Recipient of the Victoria Cross (1902–1977)

Captain Richard Been Stannard, (21 August 1902 – 22 July 1977) was a British sailor, officer in the Royal Naval Reserve (RNR), and a recipient of the Victoria Cross (VC), the highest award for gallantry in the face of the enemy that can be awarded to British and Commonwealth forces. Stannard was awarded the first VC to the RNR in the Second World War.

==Early life==
In February 1912, when Stannard was ten, his father was lost at sea along with the steamer Mount Oswald, of which he was captain. For the next five years Stannard studied at the Royal Naval Merchant School in Wokingham, Berkshire. He then entered the Merchant Service aged 15.

==Victoria Cross==
Stannard was 37 years old, and a lieutenant in the Royal Naval Reserve during the Second World War when the following deed took place for which he was awarded the Victoria Cross (VC).

From 28 April to 2 May 1940 at Namsos, Norway, HMT Arab survived 31 bombing attacks in five days. On one occasion during this period Lieutenant Stannard and two of his crew tackled for two hours a fire on the jetty caused by a bomb igniting ammunition. Part of the jetty was saved, which proved invaluable at the subsequent evacuation. Later feats included the destruction of an enemy bomber whose pilot, thinking that he had HMT Arab at his mercy, ordered that she be steered into captivity.

Admiralty, Whitehall, 16th August, 1940.

The KING has been graciously pleased to approve the grant of the Victoria Cross to Lieutenant Richard Been Stannard, R.N.R., H.M.S. Arab, for outstanding valour and signal devotion to duty at Namsos. When enemy bombing attacks had set on fire many tons of hand grenades on Namsos wharf, with no shore water supply available, Lieutenant Stannard ran Arab's bows against the wharf and held her there. Sending all but two of his crew aft, he then endeavoured for two hours to extinguish the fire with hoses from the forecastle. He persisted in this work till he had to give up the attempt as hopeless.

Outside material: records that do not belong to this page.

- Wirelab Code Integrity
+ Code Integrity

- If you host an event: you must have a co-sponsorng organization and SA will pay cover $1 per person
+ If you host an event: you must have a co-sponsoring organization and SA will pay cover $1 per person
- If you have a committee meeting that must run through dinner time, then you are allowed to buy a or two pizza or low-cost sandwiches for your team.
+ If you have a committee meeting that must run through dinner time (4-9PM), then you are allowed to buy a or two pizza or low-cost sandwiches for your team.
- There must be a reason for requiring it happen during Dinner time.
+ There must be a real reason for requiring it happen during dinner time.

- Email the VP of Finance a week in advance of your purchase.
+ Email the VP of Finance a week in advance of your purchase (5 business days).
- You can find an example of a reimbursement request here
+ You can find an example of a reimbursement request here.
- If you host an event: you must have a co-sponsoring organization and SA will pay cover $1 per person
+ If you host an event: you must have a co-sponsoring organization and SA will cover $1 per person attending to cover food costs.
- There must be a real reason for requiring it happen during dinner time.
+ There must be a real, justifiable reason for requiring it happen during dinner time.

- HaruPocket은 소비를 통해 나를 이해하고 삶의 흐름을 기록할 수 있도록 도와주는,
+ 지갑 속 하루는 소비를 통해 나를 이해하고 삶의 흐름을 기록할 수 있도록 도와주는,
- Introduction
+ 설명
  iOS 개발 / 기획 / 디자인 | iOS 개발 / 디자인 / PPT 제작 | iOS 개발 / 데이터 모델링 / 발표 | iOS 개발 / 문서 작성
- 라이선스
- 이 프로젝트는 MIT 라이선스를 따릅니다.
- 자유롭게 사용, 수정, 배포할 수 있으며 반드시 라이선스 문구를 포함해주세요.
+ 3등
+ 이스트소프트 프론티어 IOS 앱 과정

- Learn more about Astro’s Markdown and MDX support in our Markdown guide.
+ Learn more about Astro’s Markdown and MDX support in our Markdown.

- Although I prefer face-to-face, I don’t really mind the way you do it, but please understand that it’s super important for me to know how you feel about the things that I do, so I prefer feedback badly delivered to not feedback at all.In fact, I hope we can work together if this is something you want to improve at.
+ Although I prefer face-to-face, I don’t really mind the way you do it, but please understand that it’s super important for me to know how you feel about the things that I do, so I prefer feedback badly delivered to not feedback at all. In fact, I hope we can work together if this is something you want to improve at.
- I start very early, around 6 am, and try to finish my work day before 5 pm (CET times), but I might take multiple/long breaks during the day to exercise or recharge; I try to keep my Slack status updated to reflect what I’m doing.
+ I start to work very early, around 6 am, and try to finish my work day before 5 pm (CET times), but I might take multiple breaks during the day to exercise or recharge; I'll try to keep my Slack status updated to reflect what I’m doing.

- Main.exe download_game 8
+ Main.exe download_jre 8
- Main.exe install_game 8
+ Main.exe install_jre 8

After helping other ships against air attacks, he placed his own damaged vessel under shelter of a cliff, landed his crew and those of two other trawlers, and established an armed camp. Here those off duty could rest while he attacked enemy aircraft which approached by day, and kept anti-submarine watch during the night.

When another trawler near-by was hit and set on fire by a bomb, he, with two others, boarded Arab and moved her 100 yards before the other vessel blew up. Finally, when leaving the fjord, he was attacked by a German bomber which ordered him to steer East or be sunk. He held on his course, reserved his fire till the enemy was within 800 yards, and then brought the aircraft down.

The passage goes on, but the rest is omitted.